October 25, 2002 at 9:51 am
I have two tables
tbl_tracks
TrackID (identity)
TitleID (int)
ArtistID (int)
tbl_disc_tracks
DiscTrackID (identity)
TrackID (int)
DiscId (int)
I want to look in tbl_tracks for rows where titleID and ArtistID are the same for each row.
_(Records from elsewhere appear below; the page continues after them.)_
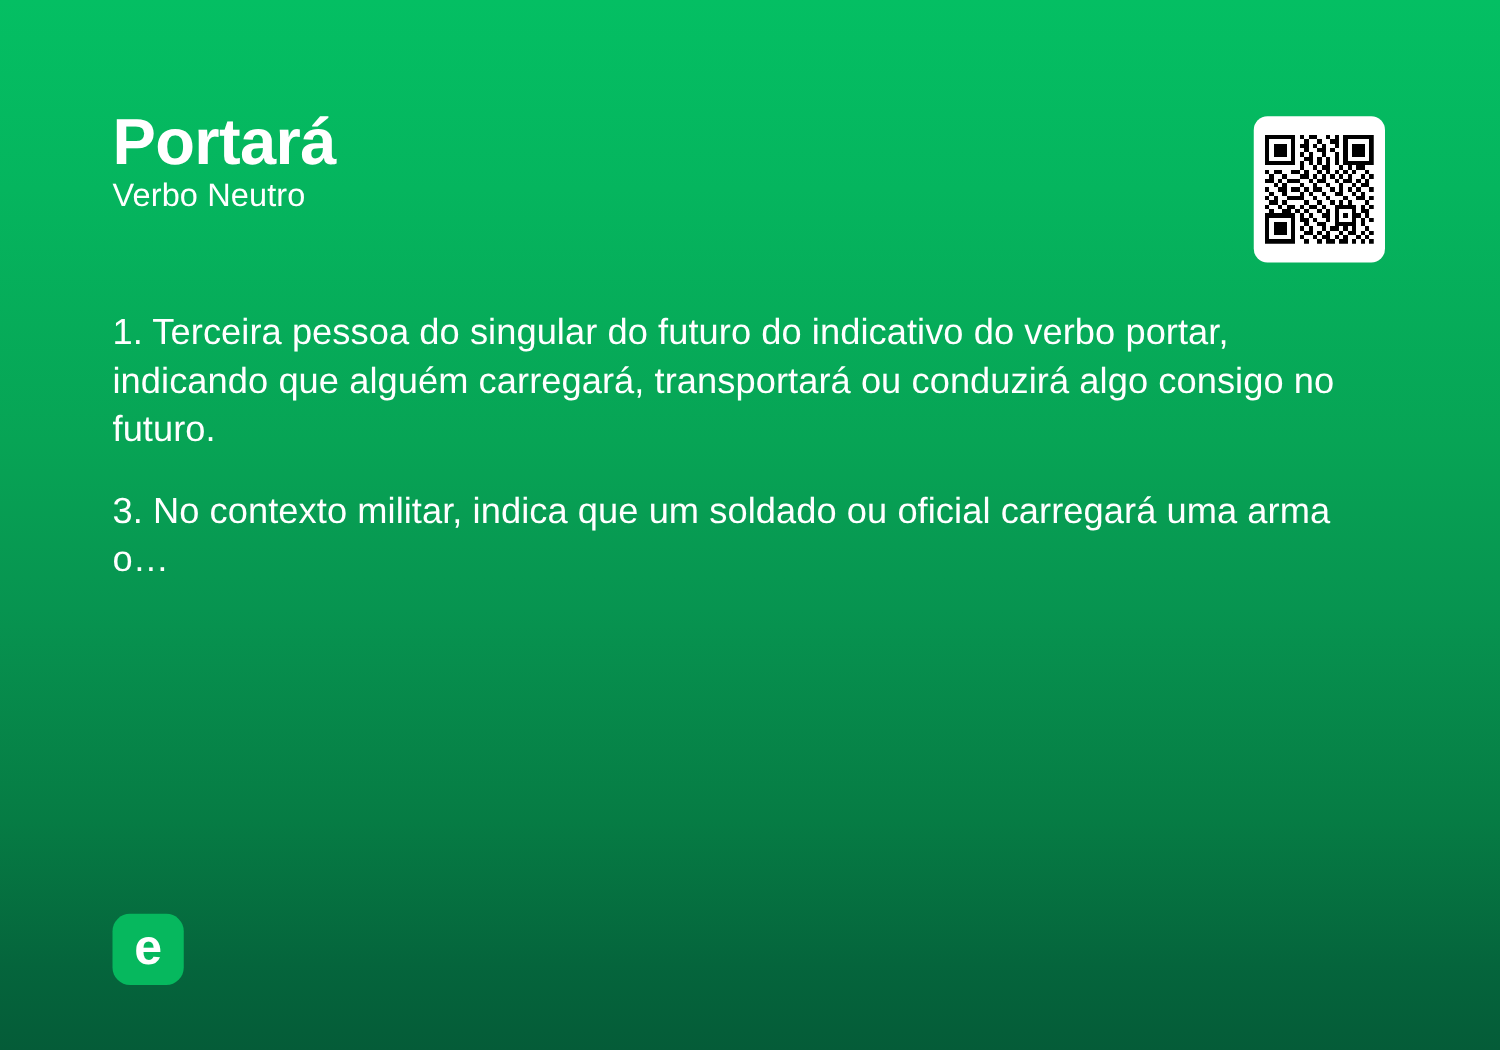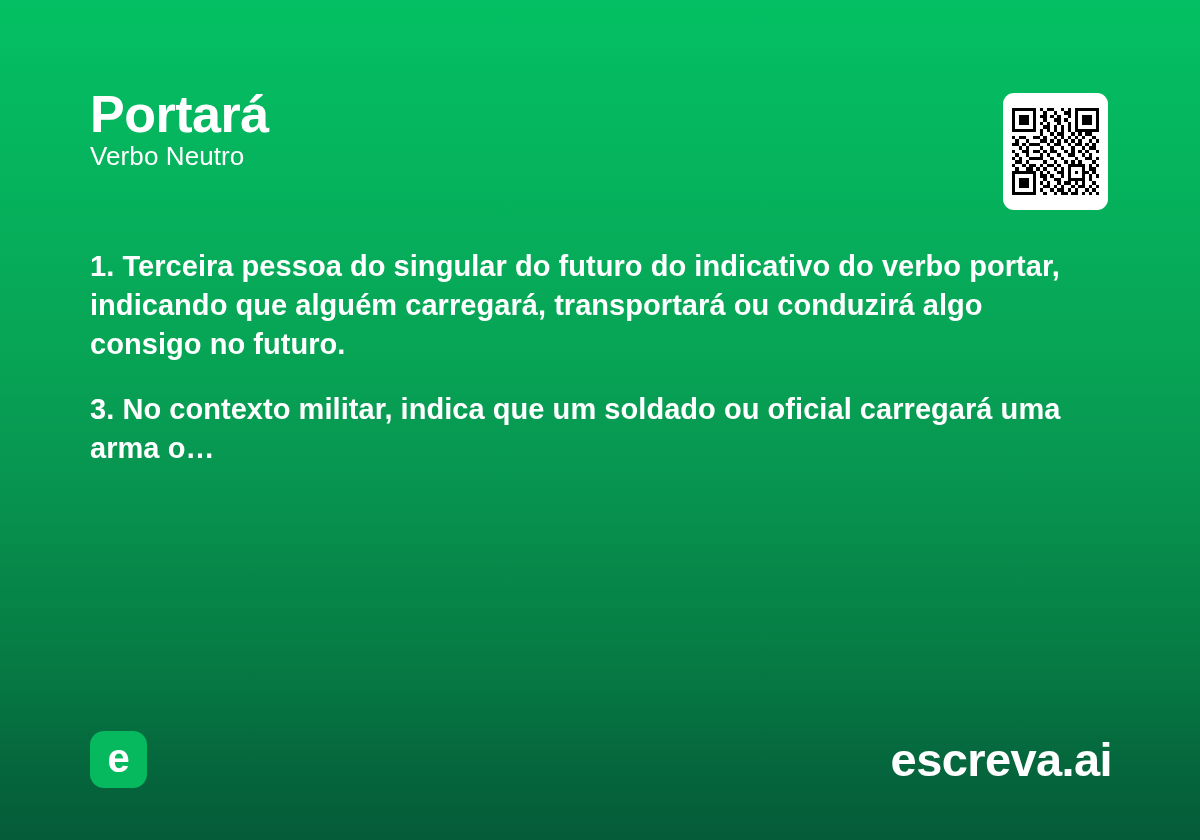--- a/index.html
+++ b/index.html
@@ -94,7 +94,7 @@
     color: #ffffff;
     font-size: 29px;
     line-height: 39px;
-    font-weight: 700;
+    font-weight: 400;
     letter-spacing: 0.05px;
     margin: 0 0 26px 0;
   }

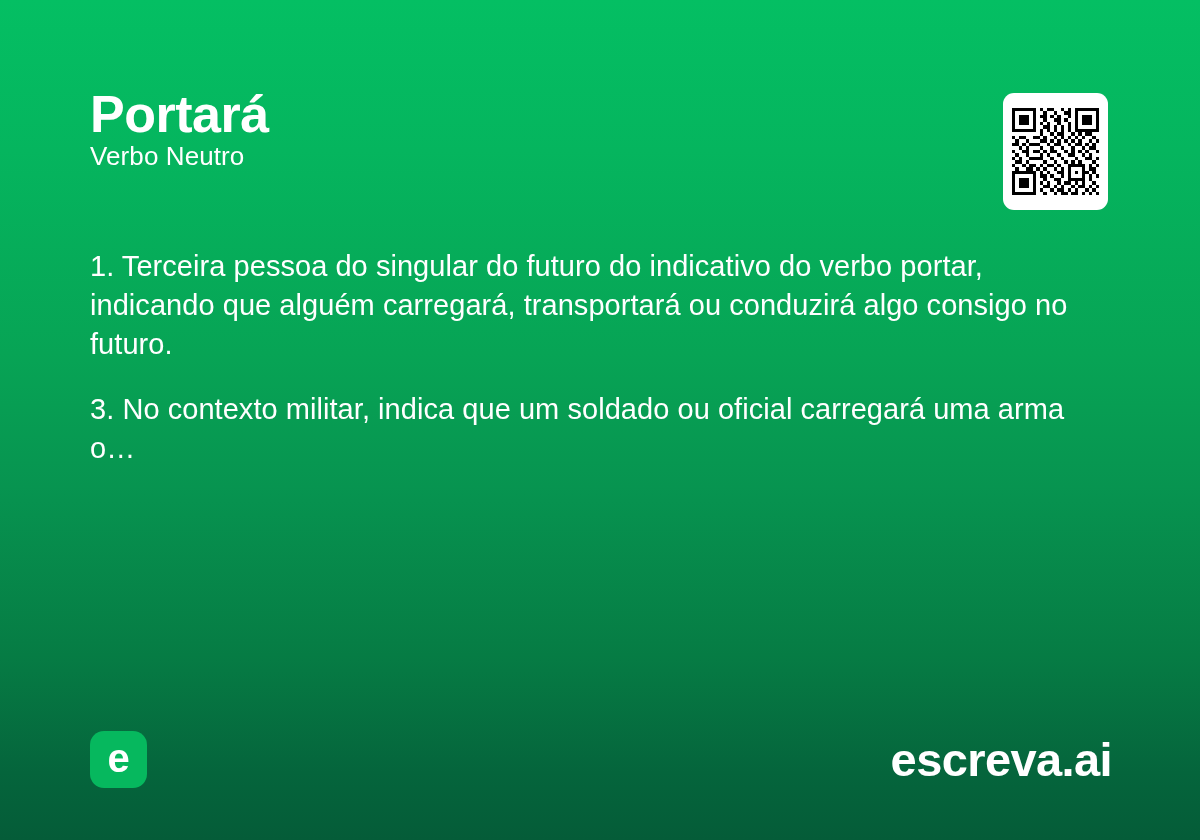--- a/index.html
+++ b/index.html
@@ -363,7 +363,6 @@
     <div id="logo-mark">
       <span id="logo-letter">e</span>
     </div>
-    <div id="wordmark">escreva.ai</div>
   </div>
 
 </div>

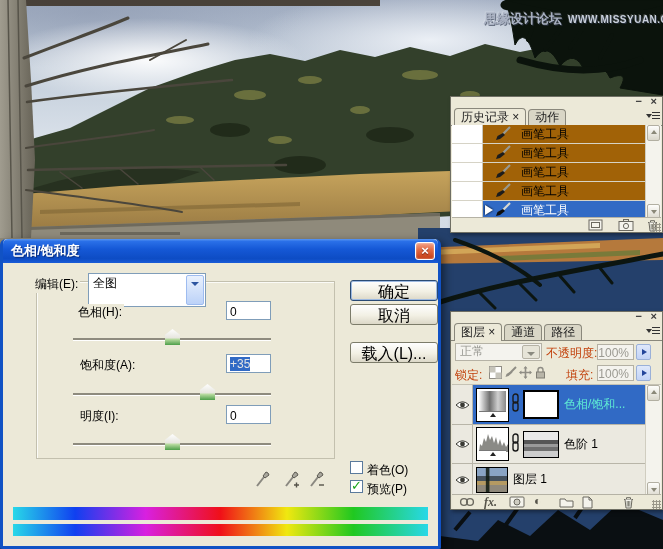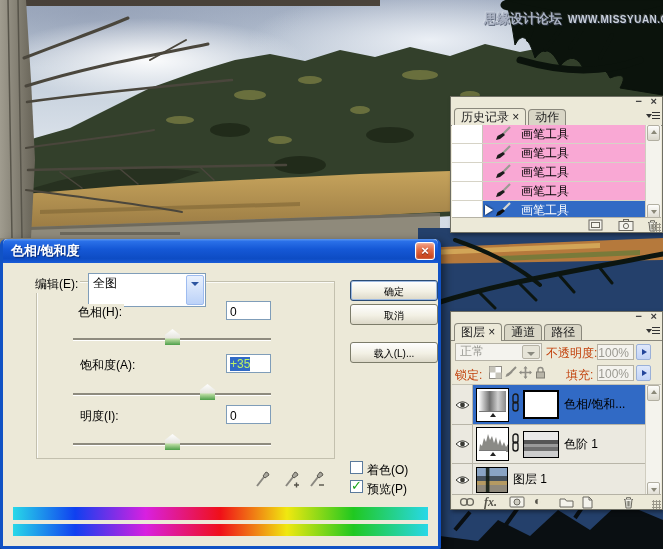--- a/index.html
+++ b/index.html
@@ -56,7 +56,7 @@
         background-image:radial-gradient(#9a978a 1px,transparent 1.2px);background-size:3px 3px;}
   
   .history{left:450px;top:96px;width:213px;height:137px;}
-  .hist-rows{position:absolute;left:1px;right:1px;top:28px;height:95px;background:#f9a8d4;}
+  .hist-rows{position:absolute;left:1px;right:1px;top:28px;height:95px;background:#a16207;}
   .hrow{position:relative;height:18px;border-bottom:1px solid #d6d3c6;display:flex;
         align-items:center;cursor:pointer;}
   .hrow .hsrc{width:30px;align-self:stretch;border-right:1px solid #c9c6b9;background:#fff;}

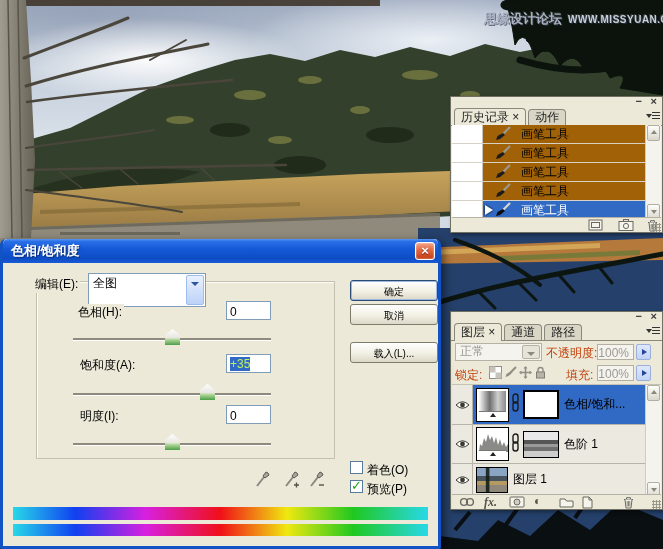--- a/index.html
+++ b/index.html
@@ -138,7 +138,7 @@
     filter:drop-shadow(0 0 1px #4a7a4a);}
   .xpbtn{position:absolute;left:347px;width:88px;height:21px;cursor:pointer;box-sizing:border-box;
     background:linear-gradient(180deg,#fefefe,#f2f0e4 55%,#dcd8c8);border:1px solid #7c7c6a;
-    border-radius:3px;font-size:10px;color:#000;text-align:center;line-height:19px;font-family:inherit;}
+    border-radius:3px;font-size:16px;color:#000;text-align:center;line-height:19px;font-family:inherit;}
   .xpbtn.default{border-color:#2a4a74;box-shadow:inset 0 0 0 1px #9db9e0;}
   .cb{position:absolute;width:13px;height:13px;background:#fff;border:1px solid #5a7a9c;
       box-sizing:border-box;cursor:pointer;}

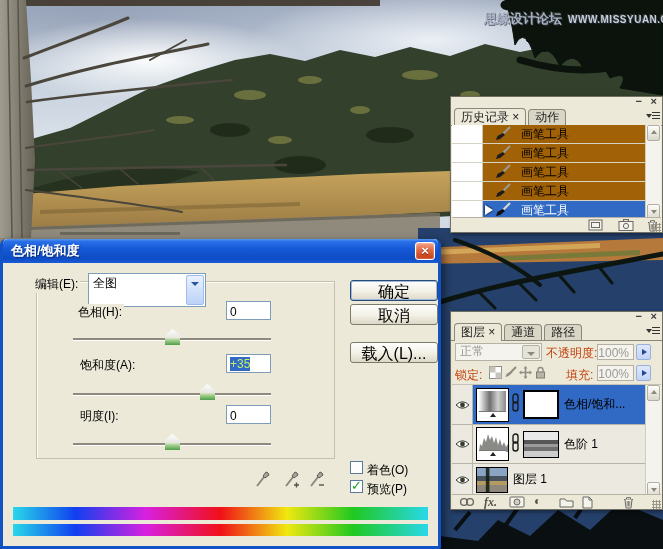--- a/index.html
+++ b/index.html
@@ -130,7 +130,7 @@
   .dlbl{position:absolute;color:#000;white-space:nowrap;background:#ECE9D8;padding:0 2px;}
   .txtbox{position:absolute;width:45px;height:19px;background:#fff;border:1px solid #7F9DB9;
     box-sizing:border-box;font-size:12px;padding:2px 0 0 3px;font-family:inherit;color:#000;}
-  .txtbox .sel{background:#316AC5;color:#bef264;}
+  .txtbox .sel{background:#316AC5;color:#e5e5e5;}
   .track{position:absolute;height:2px;background:#8e8b7e;box-shadow:0 1px 0 #fff;cursor:pointer;}
   .sl-thumb{position:absolute;width:15px;height:16px;cursor:pointer;
     background:linear-gradient(180deg,#fefefe,#e7e6df 55%,#b8dba0 64%,#4d9e49 100%);

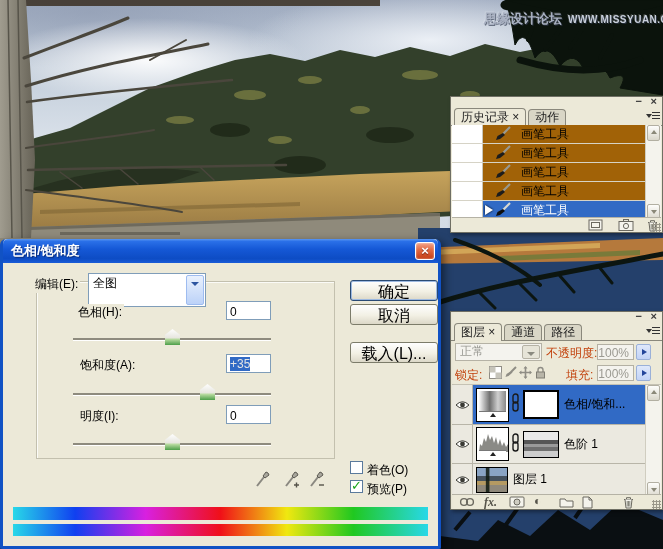--- a/index.html
+++ b/index.html
@@ -96,7 +96,7 @@
                  display:flex;align-items:center;justify-content:center;}
   .lrow.selected{background:#316AC5;}
   .lrow .lname{margin-left:5px;color:#000;white-space:nowrap;}
-  .lrow.selected .lname{color:#000000;}
+  .lrow.selected .lname{color:#5eead4;}
   .thumb-frame{position:relative;background:#fff;border:1px solid #000;box-sizing:border-box;margin-left:3px;}
   .adj-top{position:absolute;left:2px;right:2px;top:2px;bottom:10px;}
   .adj-strip{position:absolute;left:2px;right:2px;bottom:2px;height:7px;background:#fff;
I then want to get the min TrackID and update tbl_disc_tracks before deleting the duplicate rows.
with my update I update all the none min values but im unsure as to what I should do for my TrackID
UPDATE tbl_disc_tracks SET TrackID = ?????
WHERE (TrackID IN
(SELECT tbl_Temp.TrackID
FROM tbl_Tracks AS tbl_temp
WHERE EXISTS
(SELECT ArtistID, TitleID, COUNT(TrackID)
FROM tbl_Tracks
WHERE tbl_Tracks.ArtistID = tbl_Temp.ArtistID AND tbl_Tracks.TitleID = tbl_Temp.TitleID
GROUP BY tbl_Tracks.ArtistID, tbl_Tracks.TitleID
HAVING COUNT(tbl_Tracks.TrackID) > 1))) AND (TrackID NOT IN
(SELECT MIN(TrackID)
FROM tbl_Tracks AS tbl_temp
WHERE EXISTS
(SELECT ArtistID, TitleID, COUNT(TrackID)
FROM tbl_Tracks
WHERE tbl_Tracks.ArtistID = tbl_Temp.ArtistID AND tbl_Tracks.TitleID = tbl_Temp.TitleID
GROUP BY tbl_Tracks.ArtistID, tbl_Tracks.TitleID
HAVING COUNT(tbl_Tracks.TrackID) > 1)
GROUP BY ArtistID, TitleID))
ORDER BY ArtistID
then to delete delete all none min values Ive got ......
DELETE FROM
FROM tbl_tracks
WHERE (TrackID IN
(SELECT tbl_Temp.TrackID
FROM tbl_Tracks AS tbl_temp
WHERE EXISTS
(SELECT ArtistID, TitleID, COUNT(TrackID)
FROM tbl_Tracks
WHERE tbl_Tracks.ArtistID = tbl_Temp.ArtistID AND tbl_Tracks.TitleID = tbl_Temp.TitleID
GROUP BY tbl_Tracks.ArtistID, tbl_Tracks.TitleID
HAVING COUNT(tbl_Tracks.TrackID) > 1))) AND (TrackID NOT IN
(SELECT MIN(TrackID)
FROM tbl_Tracks AS tbl_temp
WHERE EXISTS
(SELECT ArtistID, TitleID, COUNT(TrackID)
FROM tbl_Tracks
WHERE tbl_Tracks.ArtistID = tbl_Temp.ArtistID AND tbl_Tracks.TitleID = tbl_Temp.TitleID
GROUP BY tbl_Tracks.ArtistID, tbl_Tracks.TitleID
HAVING COUNT(tbl_Tracks.TrackID) > 1)
GROUP BY ArtistID, TitleID))
ORDER BY ArtistID
October 25, 2002 at 10:08 am
Not sure what you mean about doing the update.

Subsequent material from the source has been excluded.